# concern about jails on loopback interface



## kriscom (Jul 28, 2011)

Hi,

im playing around with jails.

The first thing I did was to setup some jails attached to aliases on a real network interface(not loopback). Everything was working fine, I could connect from a jail on one machine to a service running withing a jail on another machine. I can manage the configuration steeps needed to achieve that.

What I disliked about it was, that I had to mount /dev/mem and /dev/kmem within jails, to enable routing. And I guess that could be one of the reasons why people do use NAT for jails.

So now Im trying to setup some jails with NAT. Therefore I use aliases on the loopback interface.
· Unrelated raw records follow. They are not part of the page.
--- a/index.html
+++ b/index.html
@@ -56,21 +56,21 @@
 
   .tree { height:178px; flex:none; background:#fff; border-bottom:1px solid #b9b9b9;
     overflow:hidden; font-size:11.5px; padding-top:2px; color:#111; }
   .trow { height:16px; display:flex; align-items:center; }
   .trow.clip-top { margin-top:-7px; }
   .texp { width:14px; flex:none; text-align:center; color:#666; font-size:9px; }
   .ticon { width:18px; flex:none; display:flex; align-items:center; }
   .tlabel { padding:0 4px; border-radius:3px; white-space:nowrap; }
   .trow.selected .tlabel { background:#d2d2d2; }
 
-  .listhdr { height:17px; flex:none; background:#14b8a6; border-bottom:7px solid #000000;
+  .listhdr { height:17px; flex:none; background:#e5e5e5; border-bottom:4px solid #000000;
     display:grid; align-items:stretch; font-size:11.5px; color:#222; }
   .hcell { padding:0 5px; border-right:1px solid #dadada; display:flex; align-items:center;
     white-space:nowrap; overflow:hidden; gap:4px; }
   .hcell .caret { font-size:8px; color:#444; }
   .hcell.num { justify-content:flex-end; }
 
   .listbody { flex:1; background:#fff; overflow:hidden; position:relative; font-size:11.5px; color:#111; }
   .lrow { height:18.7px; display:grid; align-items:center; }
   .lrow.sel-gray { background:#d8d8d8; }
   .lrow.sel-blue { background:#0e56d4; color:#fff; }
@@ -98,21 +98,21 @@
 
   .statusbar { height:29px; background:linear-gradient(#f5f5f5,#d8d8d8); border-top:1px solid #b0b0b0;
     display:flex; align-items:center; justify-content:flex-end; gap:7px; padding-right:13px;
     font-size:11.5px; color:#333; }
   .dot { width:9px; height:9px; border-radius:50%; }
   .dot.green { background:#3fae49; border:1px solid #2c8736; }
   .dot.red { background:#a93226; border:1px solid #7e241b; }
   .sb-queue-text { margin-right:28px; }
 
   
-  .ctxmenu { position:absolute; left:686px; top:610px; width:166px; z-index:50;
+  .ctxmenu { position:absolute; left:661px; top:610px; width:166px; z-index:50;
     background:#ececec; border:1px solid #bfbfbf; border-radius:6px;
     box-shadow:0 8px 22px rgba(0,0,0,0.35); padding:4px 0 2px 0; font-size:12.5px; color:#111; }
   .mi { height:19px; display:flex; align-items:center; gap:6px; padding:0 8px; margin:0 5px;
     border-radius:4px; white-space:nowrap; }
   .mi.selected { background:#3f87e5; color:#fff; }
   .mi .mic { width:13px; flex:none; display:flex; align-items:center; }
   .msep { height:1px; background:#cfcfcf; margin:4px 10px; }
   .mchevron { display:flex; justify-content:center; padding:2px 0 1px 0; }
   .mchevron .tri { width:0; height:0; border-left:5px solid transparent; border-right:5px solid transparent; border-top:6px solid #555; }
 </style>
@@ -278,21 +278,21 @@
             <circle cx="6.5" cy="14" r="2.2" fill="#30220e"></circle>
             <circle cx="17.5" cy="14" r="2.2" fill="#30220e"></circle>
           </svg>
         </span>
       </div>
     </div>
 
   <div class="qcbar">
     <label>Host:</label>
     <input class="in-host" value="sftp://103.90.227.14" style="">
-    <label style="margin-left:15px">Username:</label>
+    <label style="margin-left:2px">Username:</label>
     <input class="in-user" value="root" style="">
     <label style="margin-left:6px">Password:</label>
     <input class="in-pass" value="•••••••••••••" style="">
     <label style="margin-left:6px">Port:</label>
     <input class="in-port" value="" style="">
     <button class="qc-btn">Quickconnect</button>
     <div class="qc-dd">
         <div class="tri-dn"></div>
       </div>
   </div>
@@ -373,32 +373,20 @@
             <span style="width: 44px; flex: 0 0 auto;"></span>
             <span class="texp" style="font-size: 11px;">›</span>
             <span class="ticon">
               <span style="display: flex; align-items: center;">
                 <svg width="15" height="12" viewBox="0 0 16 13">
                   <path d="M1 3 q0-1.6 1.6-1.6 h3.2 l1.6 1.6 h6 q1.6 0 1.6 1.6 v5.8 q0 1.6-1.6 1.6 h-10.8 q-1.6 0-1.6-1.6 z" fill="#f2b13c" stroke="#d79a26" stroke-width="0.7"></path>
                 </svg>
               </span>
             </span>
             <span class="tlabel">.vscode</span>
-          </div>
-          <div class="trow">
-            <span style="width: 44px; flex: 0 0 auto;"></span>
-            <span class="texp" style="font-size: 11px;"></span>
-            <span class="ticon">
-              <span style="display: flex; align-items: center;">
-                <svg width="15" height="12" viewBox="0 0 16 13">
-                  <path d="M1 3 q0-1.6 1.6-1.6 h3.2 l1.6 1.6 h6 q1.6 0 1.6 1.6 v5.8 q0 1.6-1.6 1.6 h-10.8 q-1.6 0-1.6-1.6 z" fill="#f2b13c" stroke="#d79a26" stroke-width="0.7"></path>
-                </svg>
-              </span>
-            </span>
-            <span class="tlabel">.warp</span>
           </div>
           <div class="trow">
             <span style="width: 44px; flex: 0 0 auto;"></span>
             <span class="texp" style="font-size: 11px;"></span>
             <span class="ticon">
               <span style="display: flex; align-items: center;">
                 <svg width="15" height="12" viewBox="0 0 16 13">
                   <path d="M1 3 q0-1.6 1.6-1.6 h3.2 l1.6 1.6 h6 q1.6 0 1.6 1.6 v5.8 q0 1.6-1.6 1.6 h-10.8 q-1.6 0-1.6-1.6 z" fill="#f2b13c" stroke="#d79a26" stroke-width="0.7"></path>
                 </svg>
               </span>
Im able to connect from one jail to a service running in another jail on the same machine. That works even without NAT, just by using the assigned (loopback) aliases.
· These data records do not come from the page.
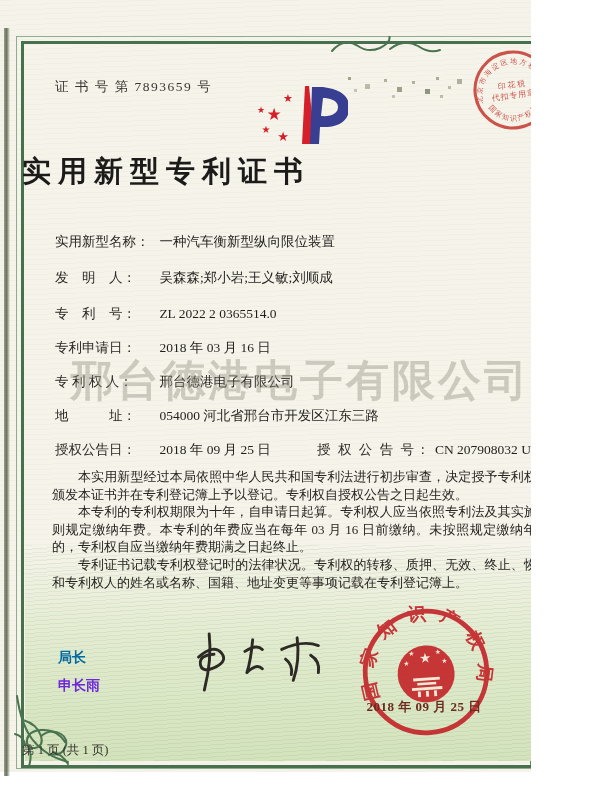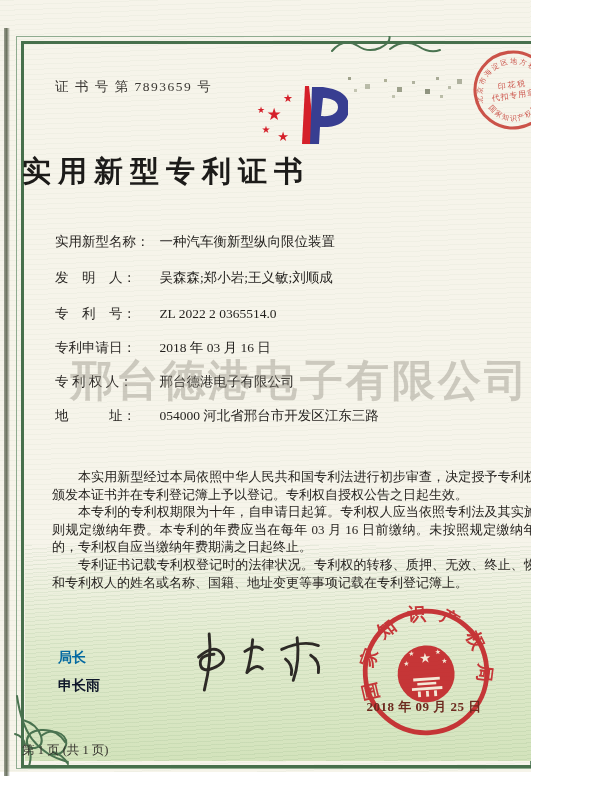--- a/index.html
+++ b/index.html
@@ -35,21 +35,21 @@
   .grant-col .lbl2{letter-spacing:2px;}
 
   .watermark{left:20px;top:352px;width:560px;text-align:center;font-size:43px;font-weight:700;
       letter-spacing:3px;color:rgba(143,138,124,0.40);z-index:4;pointer-events:none;}
 
   .paras{position:absolute;left:52px;top:468px;width:498px;z-index:3;
       font-size:13px;line-height:17.6px;text-align:justify;color:#272421;}
   .paras p{margin:0;text-indent:2em;}
 
   .signer-title{left:58px;top:649px;font-size:14px;font-weight:700;color:#0369a1;z-index:3;}
-  .signer-name{left:58px;top:677px;font-size:14px;font-weight:700;color:#0f172a;z-index:3;}
+  .signer-name{left:58px;top:677px;font-size:14px;font-weight:700;color:#6d28d9;z-index:3;}
   .signature-svg{position:absolute;left:185px;top:626px;width:145px;height:72px;z-index:4;}
 
   .footer{left:22px;top:742px;width:556px;text-align:left;font-size:12.5px;color:#35322d;z-index:5;}
 
   
   .main-seal{position:absolute;left:350px;top:596px;width:152px;height:152px;z-index:5;
       opacity:.92;transform:rotate(-4deg);}
   .seal-date{position:absolute;left:356px;top:698px;width:136px;text-align:center;z-index:6;
       font-size:13px;font-weight:600;letter-spacing:0.5px;color:#6d2a1f;white-space:nowrap;}
   .tax-seal{position:absolute;left:460px;top:37px;width:106px;height:106px;z-index:5;
@@ -118,20 +118,28 @@
     <span class="lbl">专利申请日：</span>
     <span class="val">2018 年 03 月 16 日</span>
   </div>
   <div class="row" style="top:373px">
     <span class="lbl">专 利 权 人：</span>
     <span class="val">邢台德港电子有限公司</span>
   </div>
   <div class="row" style="top:407px">
     <span class="lbl">地　　　址：</span>
     <span class="val">054000  河北省邢台市开发区江东三路</span>
+  </div>
+  <div class="row" style="top:441px">
+    <span class="lbl">授权公告日：</span>
+    <span class="val">2018 年 09 月 25 日</span>
+    <span class="grant-col">
+      <span class="lbl2">授 权 公 告 号：</span>
+      <span class="val">CN 207908032 U</span>
+    </span>
   </div>
 
   <div class="txt watermark">邢台德港电子有限公司</div>
 
   <div class="paras">
     <p>本实用新型经过本局依照中华人民共和国专利法进行初步审查，决定授予专利权，颁发本证书并在专利登记簿上予以登记。专利权自授权公告之日起生效。</p>
     <p>本专利的专利权期限为十年，自申请日起算。专利权人应当依照专利法及其实施细则规定缴纳年费。本专利的年费应当在每年 03 月 16 日前缴纳。未按照规定缴纳年费的，专利权自应当缴纳年费期满之日起终止。</p>
     <p>专利证书记载专利权登记时的法律状况。专利权的转移、质押、无效、终止、恢复和专利权人的姓名或名称、国籍、地址变更等事项记载在专利登记簿上。</p>
   </div>
 

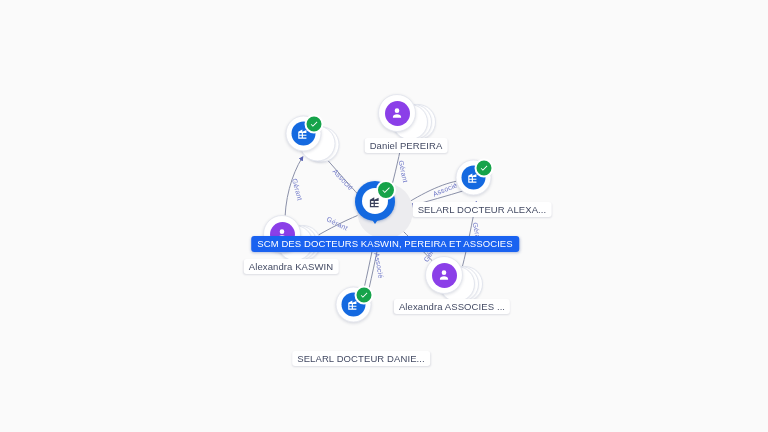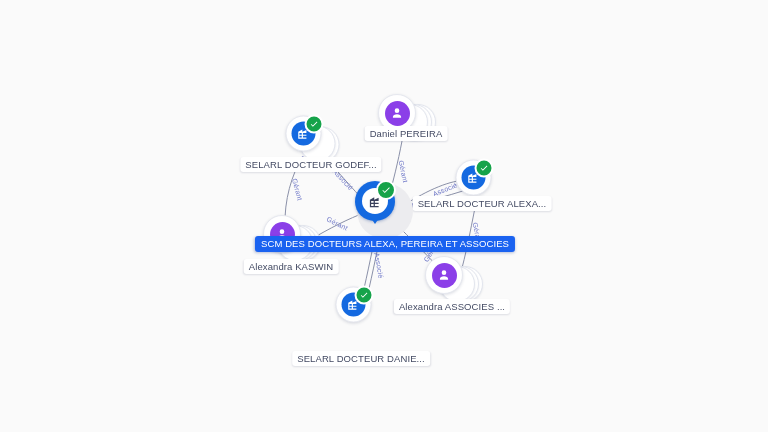--- a/index.html
+++ b/index.html
@@ -169,53 +169,52 @@
           <path fill="#ffffff" d="M3 21V9l7-4v4l7-3v15H3zm2-2h4v-3H5v3zm0-5h4v-3H5v3zm6 5h6v-3h-6v3zm0-5h6v-3h-6v3z"></path>
         </svg>
       </div>
       <span class="check">
         <svg width="9" height="9" viewBox="0 0 24 24">
             <path fill="#ffffff" d="M9 16.2L4.8 12l-1.4 1.4L9 19 21 7l-1.4-1.4z"></path>
           </svg>
       </span>
     </div>
   </div>
-  <div class="lbl" style="left:311px;top:157px;">SELARL DOCTEUR GODEF...</div>
 
   <div class="node" style="left:406px;top:122px;">
     <div class="stack">
       <i style="width:34px;height:34px;left:-6px;top:-18px;"></i>
       <i style="width:34px;height:34px;left:-10px;top:-18px;"></i>
       <i style="width:34px;height:34px;left:-14px;top:-18px;"></i>
     </div>
     <div class="disc" style="width:36px;height:36px;margin:-18px 0 0 -18px;position:relative;">
       <div class="inner person" style="width:25px;height:25px;">
         <svg width="14" height="14" viewBox="0 0 24 24">
           <path fill="#ffffff" d="M12 12a4 4 0 100-8 4 4 0 000 8zm0 2c-4 0-7 2-7 4.5V20h14v-1.5c0-2.5-3-4.5-7-4.5z"></path>
         </svg>
       </div>
     </div>
   </div>
-  <div class="lbl" style="left:406px;top:126px;">Daniel PEREIRA</div>
+  <div class="lbl" style="left:406px;top:138px;">Daniel PEREIRA</div>
 
   <div class="node" style="left:482px;top:186px;">
     <div class="disc" style="width:34px;height:34px;margin:-17px 0 0 -17px;position:relative;">
       <div class="inner company" style="width:24px;height:24px;">
         <svg width="14" height="14" viewBox="0 0 24 24">
           <path fill="#ffffff" d="M3 21V9l7-4v4l7-3v15H3zm2-2h4v-3H5v3zm0-5h4v-3H5v3zm6 5h6v-3h-6v3zm0-5h6v-3h-6v3z"></path>
         </svg>
       </div>
       <span class="check">
         <svg width="9" height="9" viewBox="0 0 24 24">
             <path fill="#ffffff" d="M9 16.2L4.8 12l-1.4 1.4L9 19 21 7l-1.4-1.4z"></path>
           </svg>
       </span>
     </div>
   </div>
-  <div class="lbl" style="left:482px;top:196px;">SELARL DOCTEUR ALEXA...</div>
+  <div class="lbl" style="left:482px;top:202px;">SELARL DOCTEUR ALEXA...</div>
 
   <div class="node" style="left:291px;top:243px;">
     <div class="stack">
       <i style="width:34px;height:34px;left:-6px;top:-18px;"></i>
       <i style="width:34px;height:34px;left:-10px;top:-18px;"></i>
       <i style="width:34px;height:34px;left:-14px;top:-18px;"></i>
     </div>
     <div class="disc" style="width:36px;height:36px;margin:-18px 0 0 -18px;position:relative;">
       <div class="inner person" style="width:25px;height:25px;">
         <svg width="14" height="14" viewBox="0 0 24 24">
@@ -267,15 +266,15 @@
         </svg>
       </div>
       <span class="check" style="right:-1px;top:-1px;width:16px;height:16px;">
         <svg width="10" height="10" viewBox="0 0 24 24">
             <path fill="#ffffff" d="M9 16.2L4.8 12l-1.4 1.4L9 19 21 7l-1.4-1.4z"></path>
           </svg>
       </span>
     </div>
   </div>
 
-  <div class="lbl primary" style="left:385px;top:236px;z-index:40;">SCM DES DOCTEURS ALEXA, PEREIRA ET ASSOCIES</div>
+  <div class="lbl primary" style="left:385px;top:236px;z-index:40;">SCM DES DOCTEURS KASWIN, PEREIRA ET ASSOCIES</div>
 
 </div>
 
 </body></html>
Now I was into setup natd+ipfw. Lets try first with the outgoing traffic. For what I have read about jails and NAT, I understand that the main issue is to translate the network address through natd which is called by ipfw. I was playing around and I did tcdump on both the rl0 and the lo0 interfaces. All outgoing traffic occures only in the lo0 tcpdump and I am asking myself what I need to do to make it visible on the rl0 interface. 
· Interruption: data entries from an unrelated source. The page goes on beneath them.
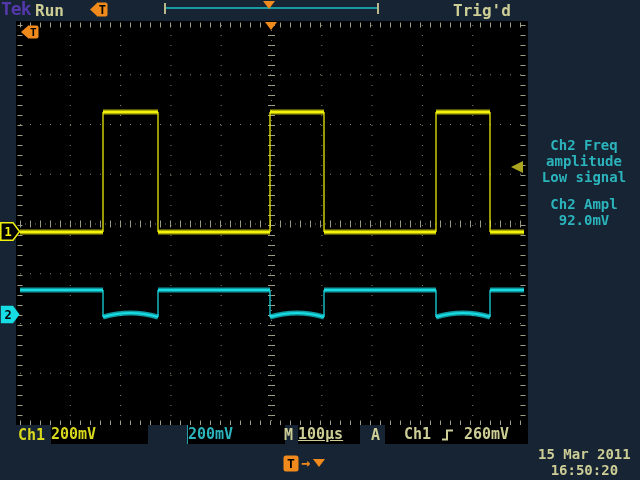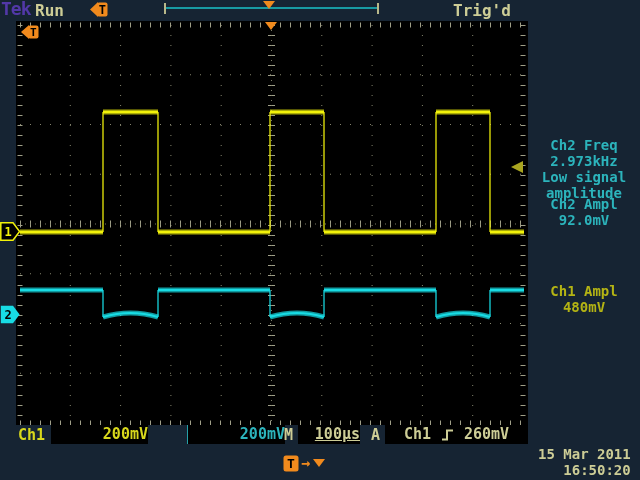--- a/index.html
+++ b/index.html
@@ -31,38 +31,38 @@
   .ch2-marker{left:0px;top:305px;}
   .trig-level-arrow{left:511px;top:161px;z-index:6;}
   
   .meas{left:528px;width:112px;text-align:center;font-size:14px;line-height:16px;}
   .meas-cyan{color:var(--c-cyan_text);}
   .meas-olive{color:var(--c-olive);}
   .meas-1{top:137px;}
   .meas-2{top:196px;}
   .meas-3{top:283px;}
   
-  .bbox{background:var(--c-black);height:19px;font-size:15px;line-height:19px;text-align:right;}
+  .bbox{background:var(--c-black);height:19px;font-size:15px;line-height:19px;text-align:left;}
   .lbl{font-size:15px;line-height:18px;}
   .ch1-lbl{left:18px;top:426px;color:var(--c-yellow);}
   .ch1-scale{left:51px;top:425px;width:97px;color:var(--c-yellow);}
   .ch2-lbl{left:151px;top:425px;width:36px;height:19px;background:var(--c-teal_box);color:#000;font-size:15px;line-height:19px;text-align:center;margin-left:36px;}
   .ch2-scale{left:188px;top:425px;width:97px;color:var(--c-cyan_text);}
   .m-lbl{left:284px;top:426px;color:var(--c-tan);}
   .tb-box{left:298px;top:425px;width:62px;color:var(--c-tan);text-decoration:underline;}
   .a-lbl{left:371px;top:426px;color:var(--c-tan);}
   .trig-box{left:385px;top:425px;width:143px;color:var(--c-tan);display:flex;align-items:center;justify-content:center;gap:10px;}
   .slope-icon{display:inline-block;}
   
   .delay-t{left:283px;top:455px;}
   .delay-arrow{left:301px;top:454px;color:var(--c-orange);font-size:15px;}
   .delay-tri{left:313px;top:459px;}
   .delay-box{left:326px;top:454px;width:98px;height:20px;background:var(--c-black);color:var(--c-tan);font-size:15px;line-height:20px;text-align:center;}
   
-  .datetime{left:538px;top:446px;color:var(--c-tan);font-size:14px;line-height:16px;text-align:right;}
+  .datetime{left:538px;top:446px;color:var(--c-tan);font-size:14px;line-height:16px;text-align:center;}
 </style>
 </head>
 <body>
 
 <div id="screen">
 
   <span class="abs tek-logo">Tek</span>
   <span class="abs run-status">Run</span>
 
   <svg class="abs tmarker-topbar" width="18" height="15" viewBox="0 0 18 15">
@@ -160,31 +160,26 @@
     <polygon points="0.8,0.8 13,0.8 19.6,9.5 13,18.2 0.8,18.2" fill="var(--c-trace_cyan)"></polygon>
     <text x="8" y="14" text-anchor="middle" font-size="12" font-weight="bold" fill="#000" font-family="DejaVu Sans Mono, monospace">2</text>
   </svg>
 
   <svg class="abs trig-level-arrow" width="13" height="12" viewBox="0 0 13 12">
     <polygon points="0,6 12,0 12,12" fill="var(--c-trig_arrow)"></polygon>
   </svg>
 
   <div class="abs meas meas-cyan meas-1">
     <div>Ch2 Freq</div>
-    <div>2.973kHz</div>
+    <div>amplitude</div>
     <div>Low signal</div>
-    <div>amplitude</div>
   </div>
   <div class="abs meas meas-cyan meas-2">
     <div>Ch2 Ampl</div>
     <div>92.0mV</div>
-  </div>
-  <div class="abs meas meas-olive meas-3">
-    <div>Ch1 Ampl</div>
-    <div>480mV</div>
   </div>
 
   <span class="abs lbl ch1-lbl">Ch1</span>
   <div class="abs bbox ch1-scale">200mV</div>
   <div class="abs ch2-lbl">Ch2</div>
   <div class="abs bbox ch2-scale">200mV</div>
   <span class="abs lbl m-lbl">M</span>
   <div class="abs bbox tb-box">100µs</div>
   <span class="abs lbl a-lbl">A</span>
   <div class="abs bbox trig-box">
Should I not use lo0 for jails at all, but rl0 instead with some "loopback alike IP" aliases?

Thanks in advance!


----------



## SirDice (Jul 28, 2011)

kriscom said:
			
		

> What I disliked about it was, that I had to mount /dev/mem and /dev/kmem within jails, to enable routing. And I guess that could be one of the reasons why people do use NAT for jails.


Routing should be configured on the host, not the jail. Same for NAT'ing a lo0 clone.


----------



## kriscom (Jul 28, 2011)

What I meant by saying "to enable routing" was... without binding /dev/mem and /dev/kmem network was not working. 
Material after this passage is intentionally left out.